Je réserve les six noix de Saint Jacques arrosées du jus d’un demi citron vert dans un bac.

J’équeute six champignons shiitaké frais cultivés en Bretagne et les nettoie avec un chiffon humidifié. Je les réserve. L’autre moitié du citron vert vient les préserver de l’oxydation.

Je prélève dans une carotte longue du jardin des lanières d’un demi millimètre d’épaisseur à l’aide d’une mandoline. Sur une planche je les formate en parallélogrammes allongés qui viennent rejoindre les shiitakés dans leur bac.
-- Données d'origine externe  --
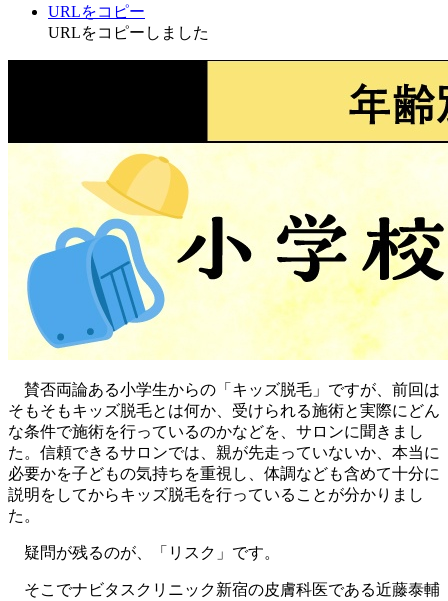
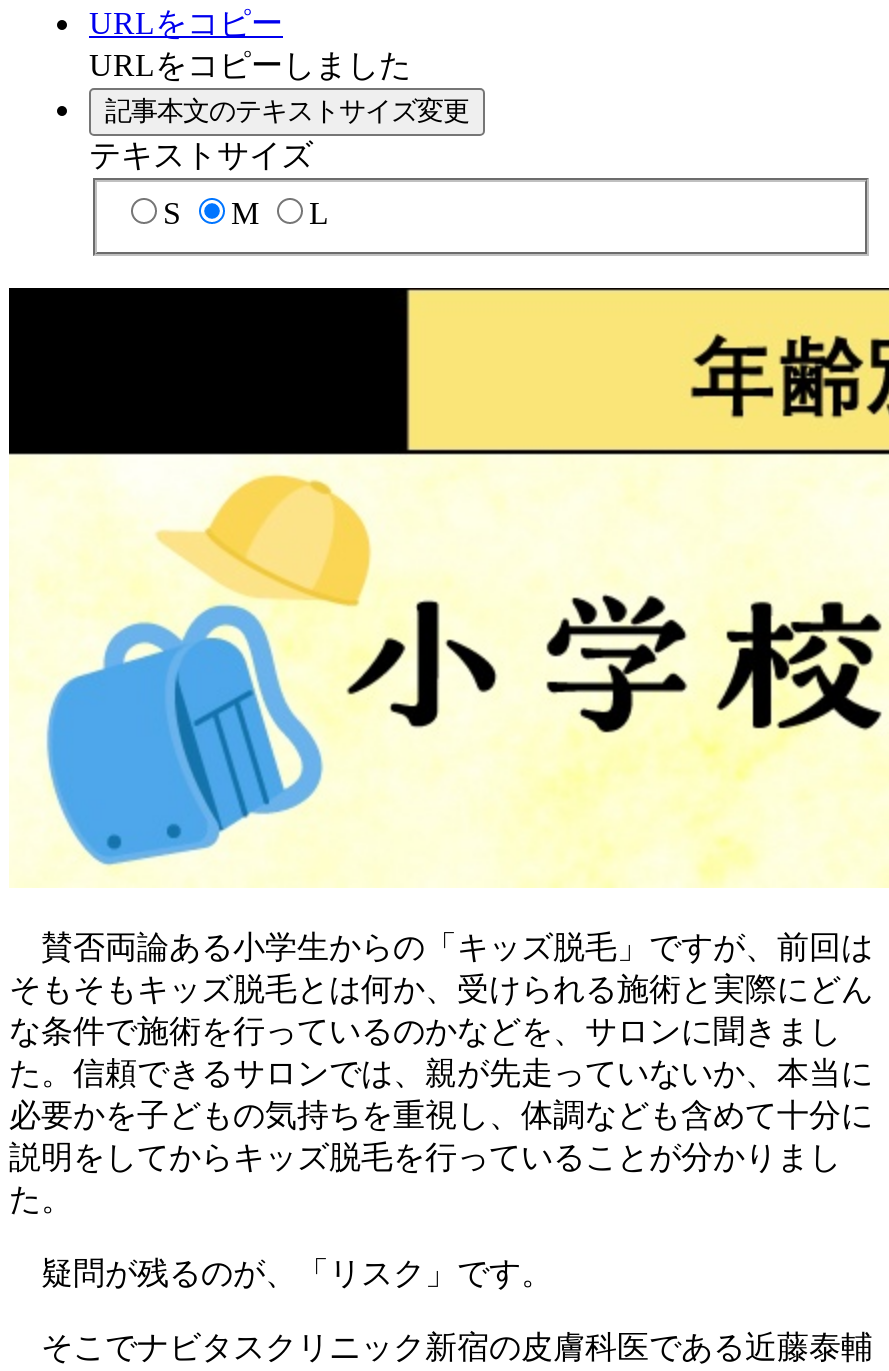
+ 記事本文のテキストサイズ変更
+ テキストサイズ
+ S
+ M
+ L
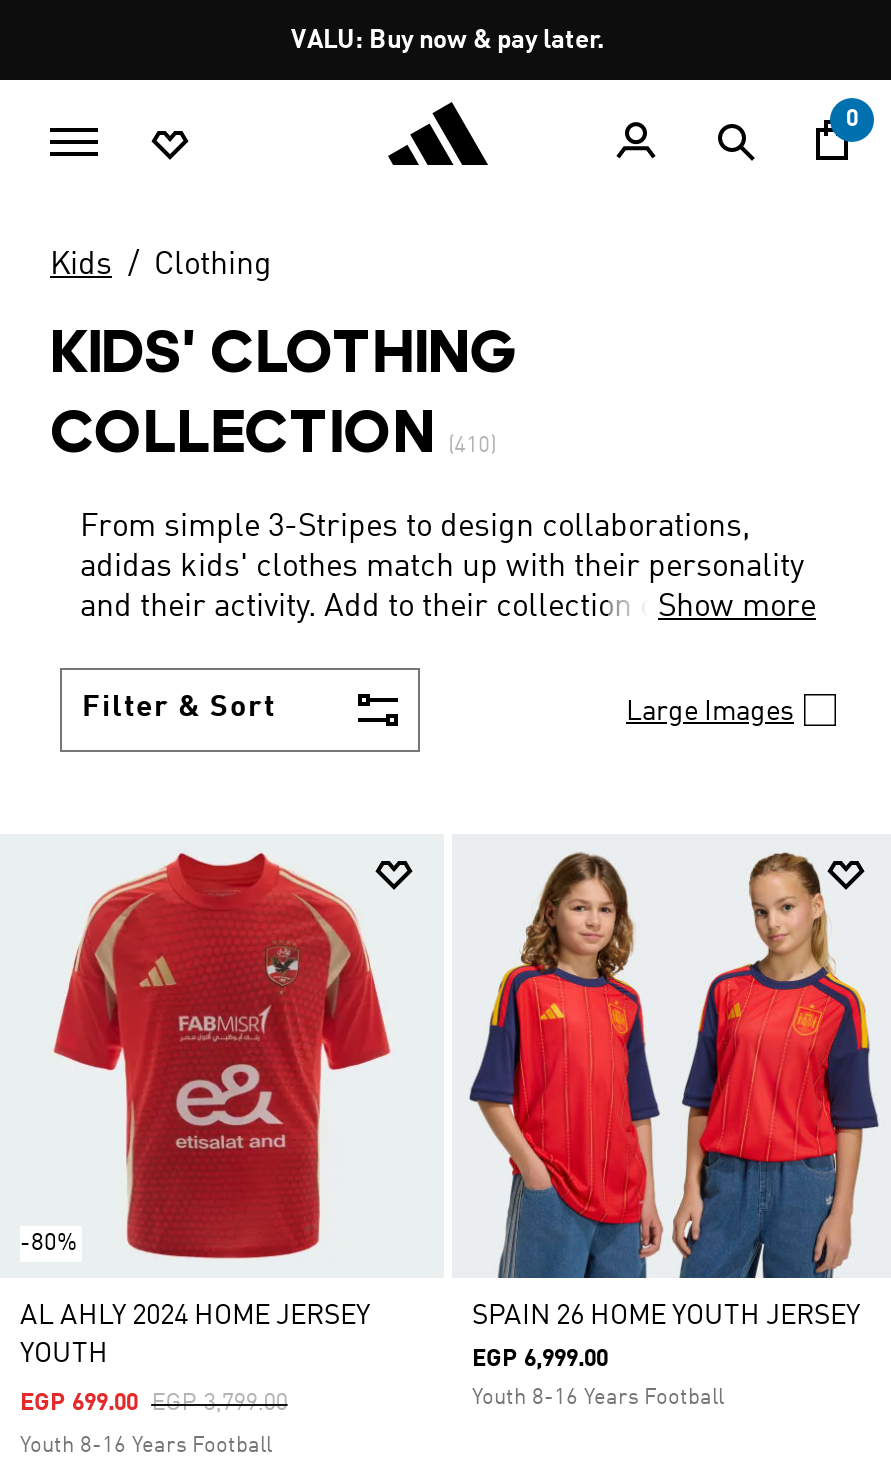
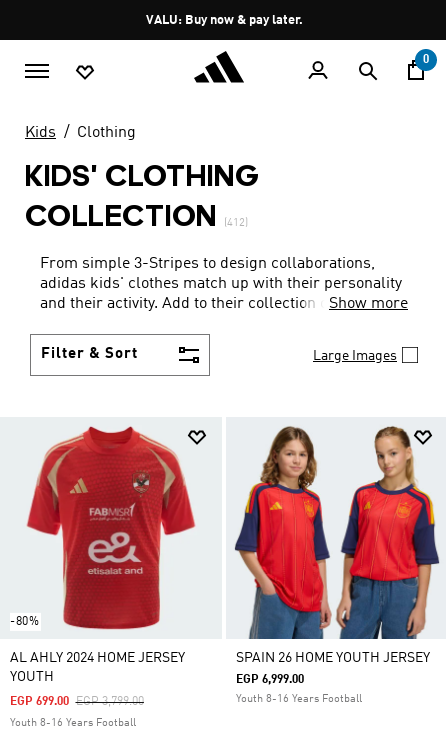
- COLLECTION (410)
+ COLLECTION (412)
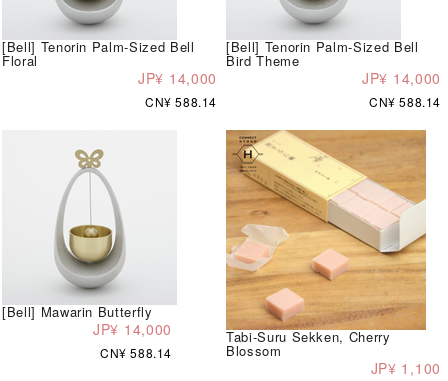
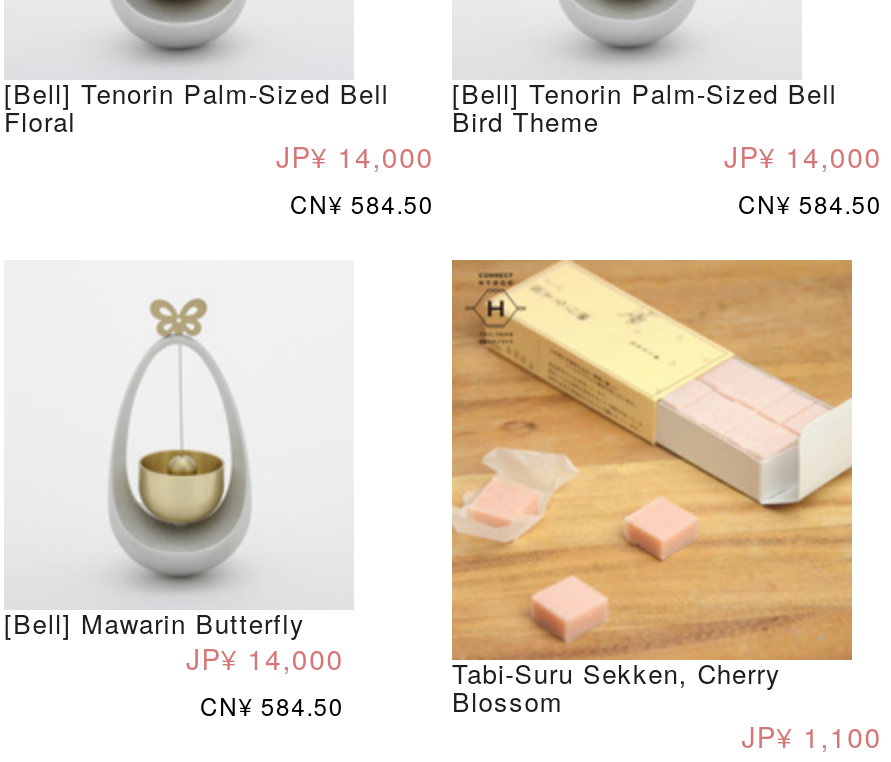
- CN¥ 588.14
+ CN¥ 584.50

- CN¥ 588.14
+ CN¥ 584.50

- CN¥ 588.14
+ CN¥ 584.50
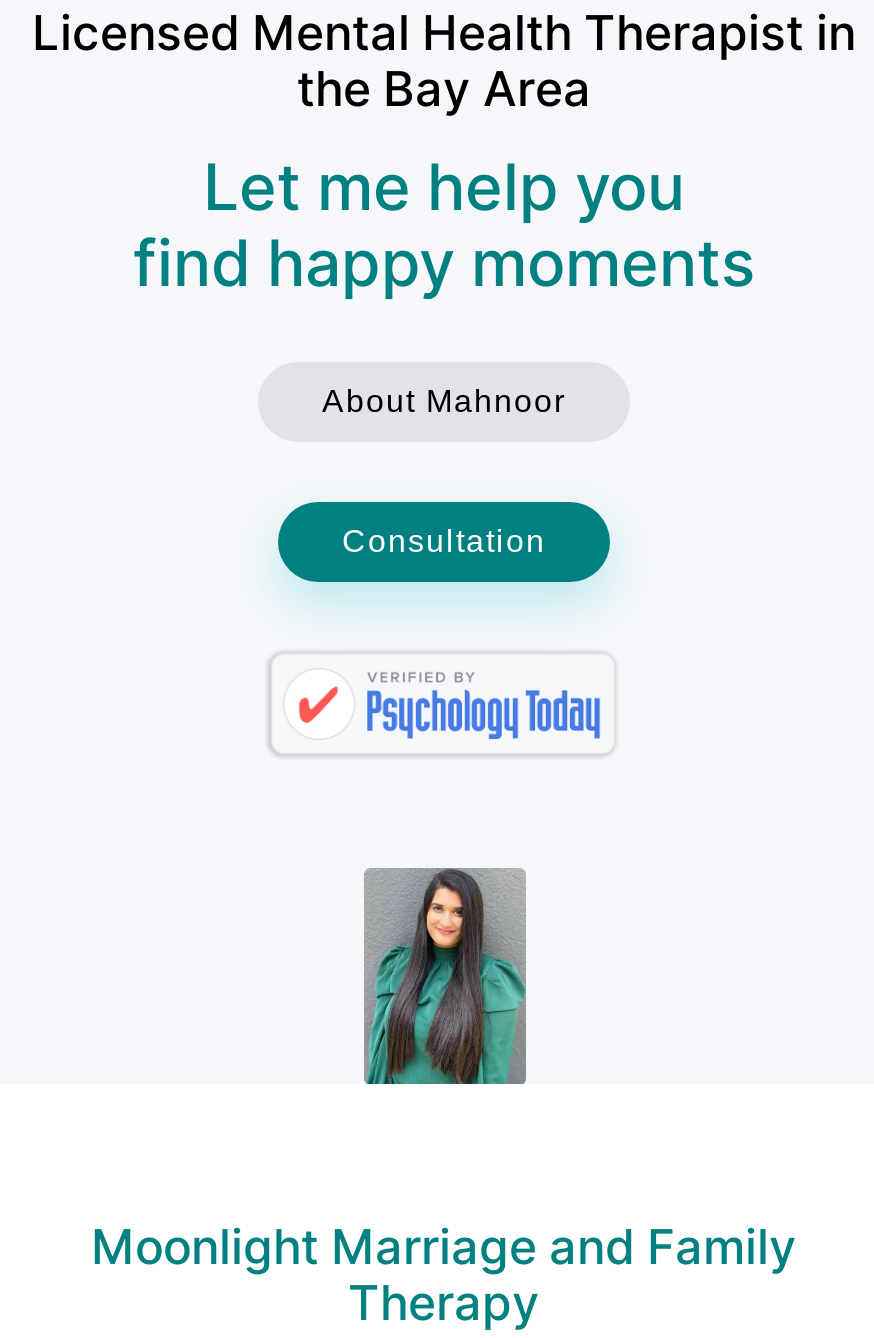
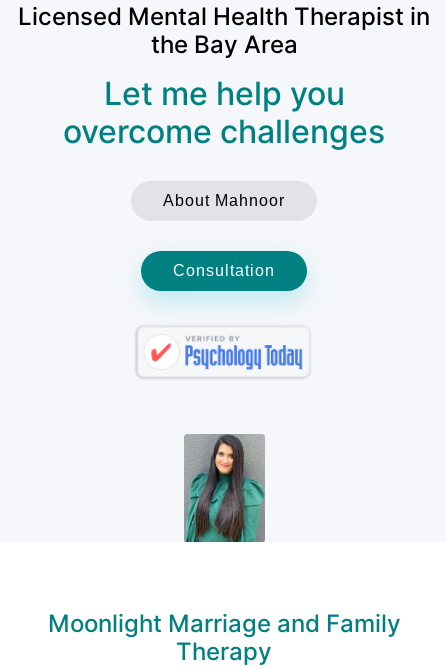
- find happy moments
+ overcome challenges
Ma première idée était de réaliser un bouillon en préparant un dashi et le parfumant des chutes de champignon, des parures de Saint Jacques, ainsi que des découpes d’oignon et de carotte. Mais je prends conscience que dans mes réserves se trouvent des sachets de soupe miso wakamé et champignons Ariaké qui pourrait tout aussi bien faire l’affaire. Toutefois je tiens à en vérifier la composition. Je lis :

Miso (82 %) (eau, fèves de soja, riz, sel), champignons (4,5 %), wakamé (4,5 %), bonite (poisson), extrait de levure, oignon vert, fibre de soja.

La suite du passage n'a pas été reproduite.